» What to work on: Tell how many lines of the data include the word "Swimming". Nothing but the number belongs in the answer.

» Information provided:
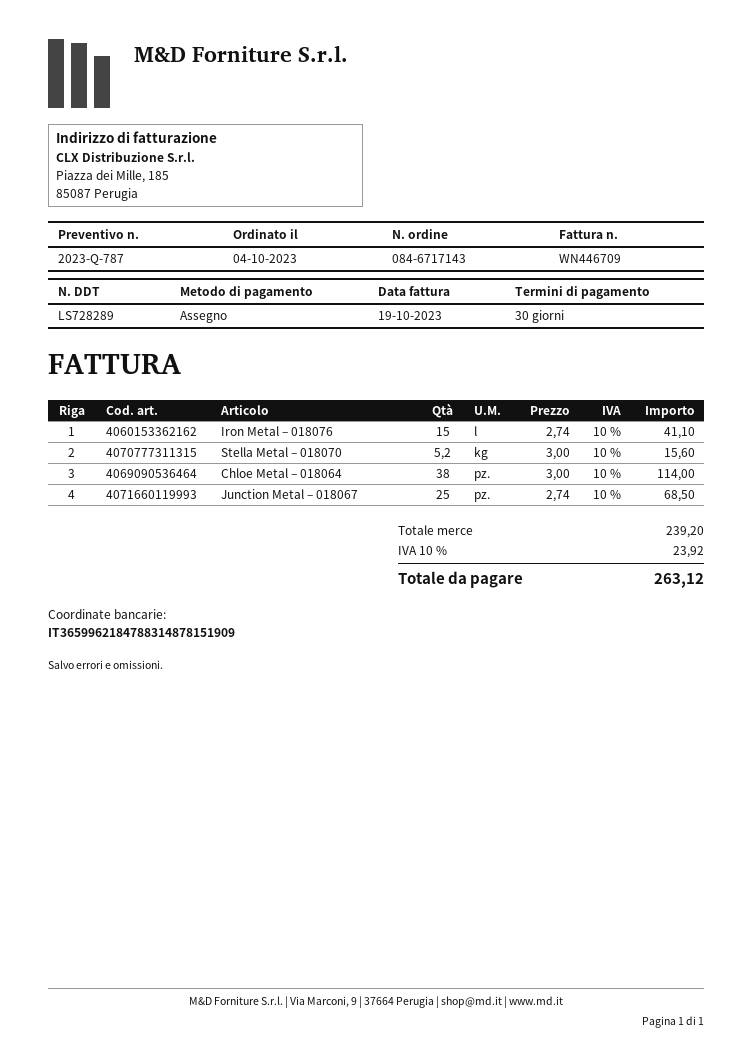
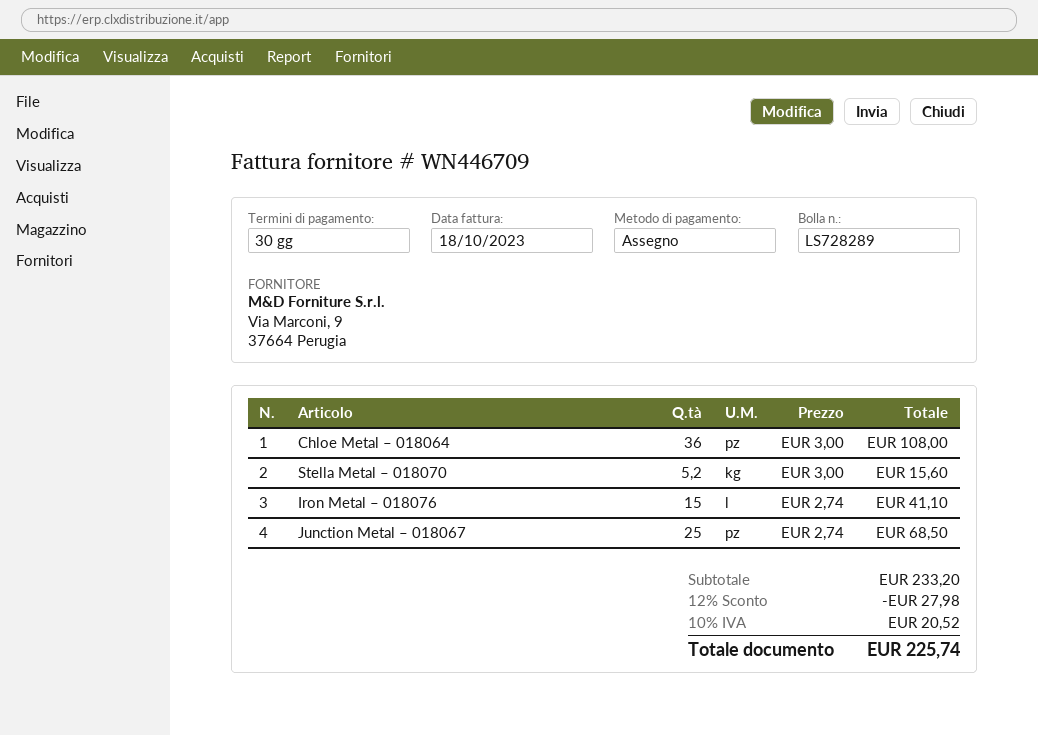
invoice date: 2023-10-19 -> 2023-10-18
Chloe Metal – 018064: 38 x 3.00 = 114.00 -> 36 x 3.00 = 108.00
subtotal: 239.20 -> 233.20
discount: none -> 12% = 27.98
tax: 10% = 23.92 -> 10% = 20.52
total: 263.12 -> 225.74

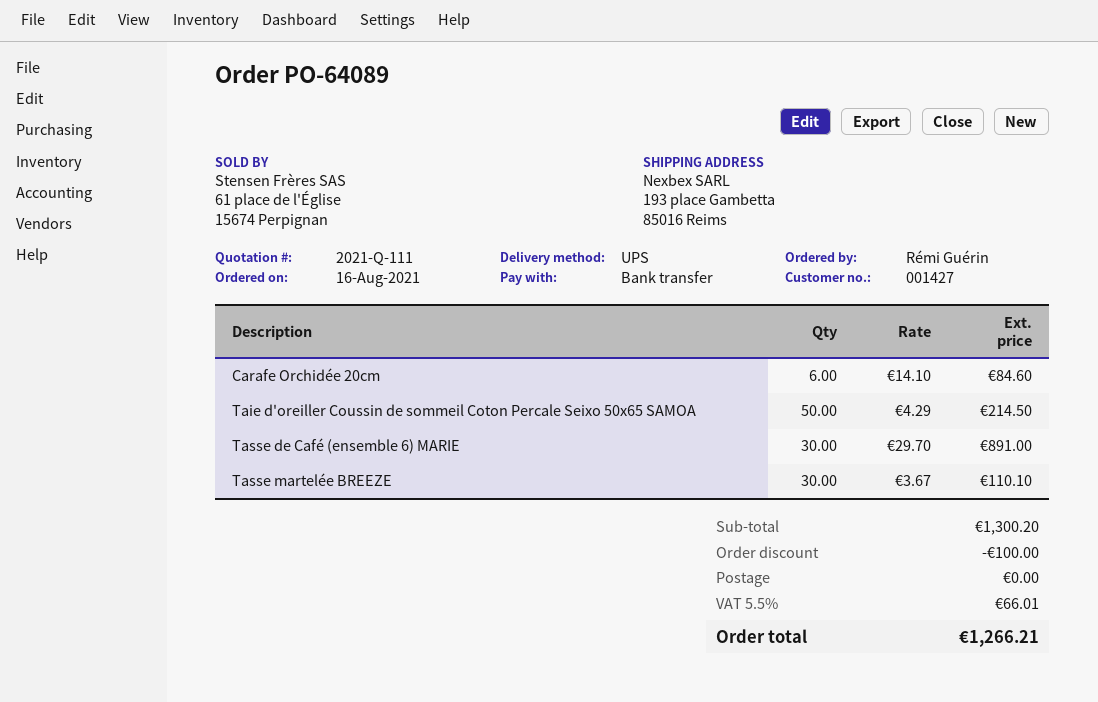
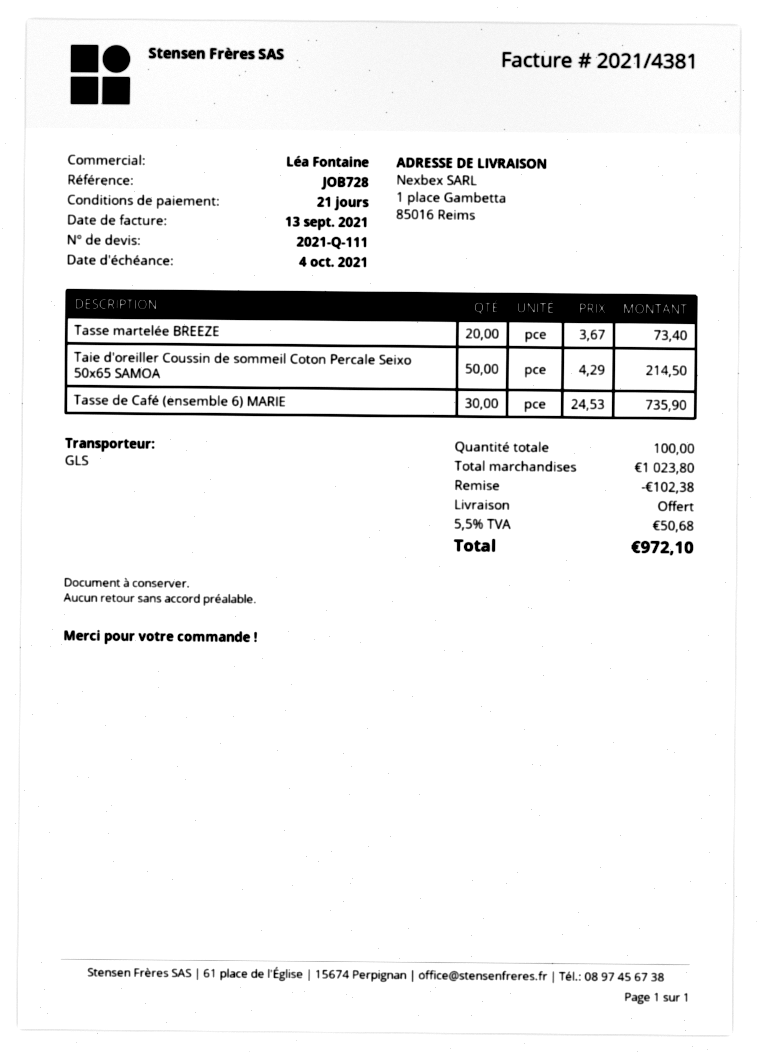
shipping method: UPS -> GLS
ship to: 193 place Gambetta, 85016 Reims -> 1 place Gambetta, 85016 Reims
Carafe Orchidée 20cm: 6 x 14.10 = 84.60 -> none
Tasse de Café (ensemble 6) MARIE: 30 x 29.70 = 891.00 -> 30 x 24.53 = 735.90
Tasse martelée BREEZE: 30 x 3.67 = 110.10 -> 20 x 3.67 = 73.40
subtotal: 1300.20 -> 1023.80
discount: 100.00 -> 102.38
tax: 5.5% = 66.01 -> 5.5% = 50.68
total: 1266.21 -> 972.10

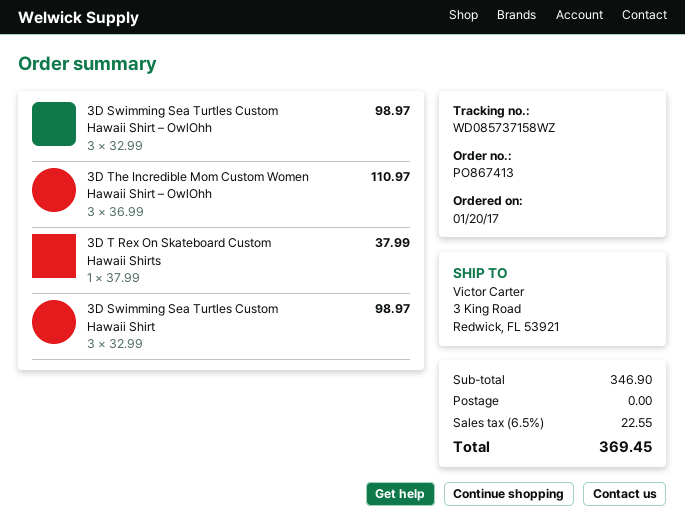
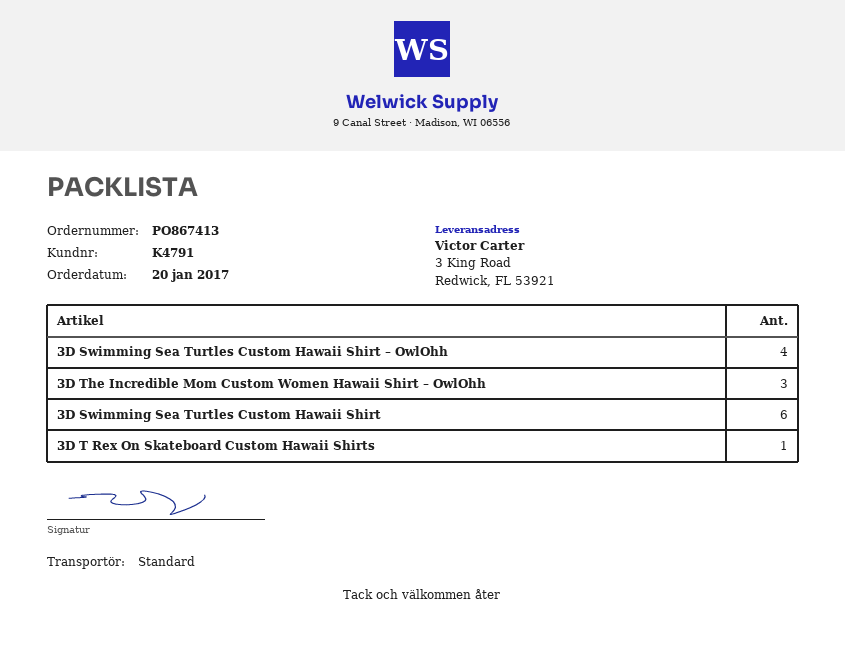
3D Swimming Sea Turtles Custom Hawaii Shirt – OwlOhh: 3 -> 4
3D Swimming Sea Turtles Custom Hawaii Shirt: 3 -> 6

» Expected output: 2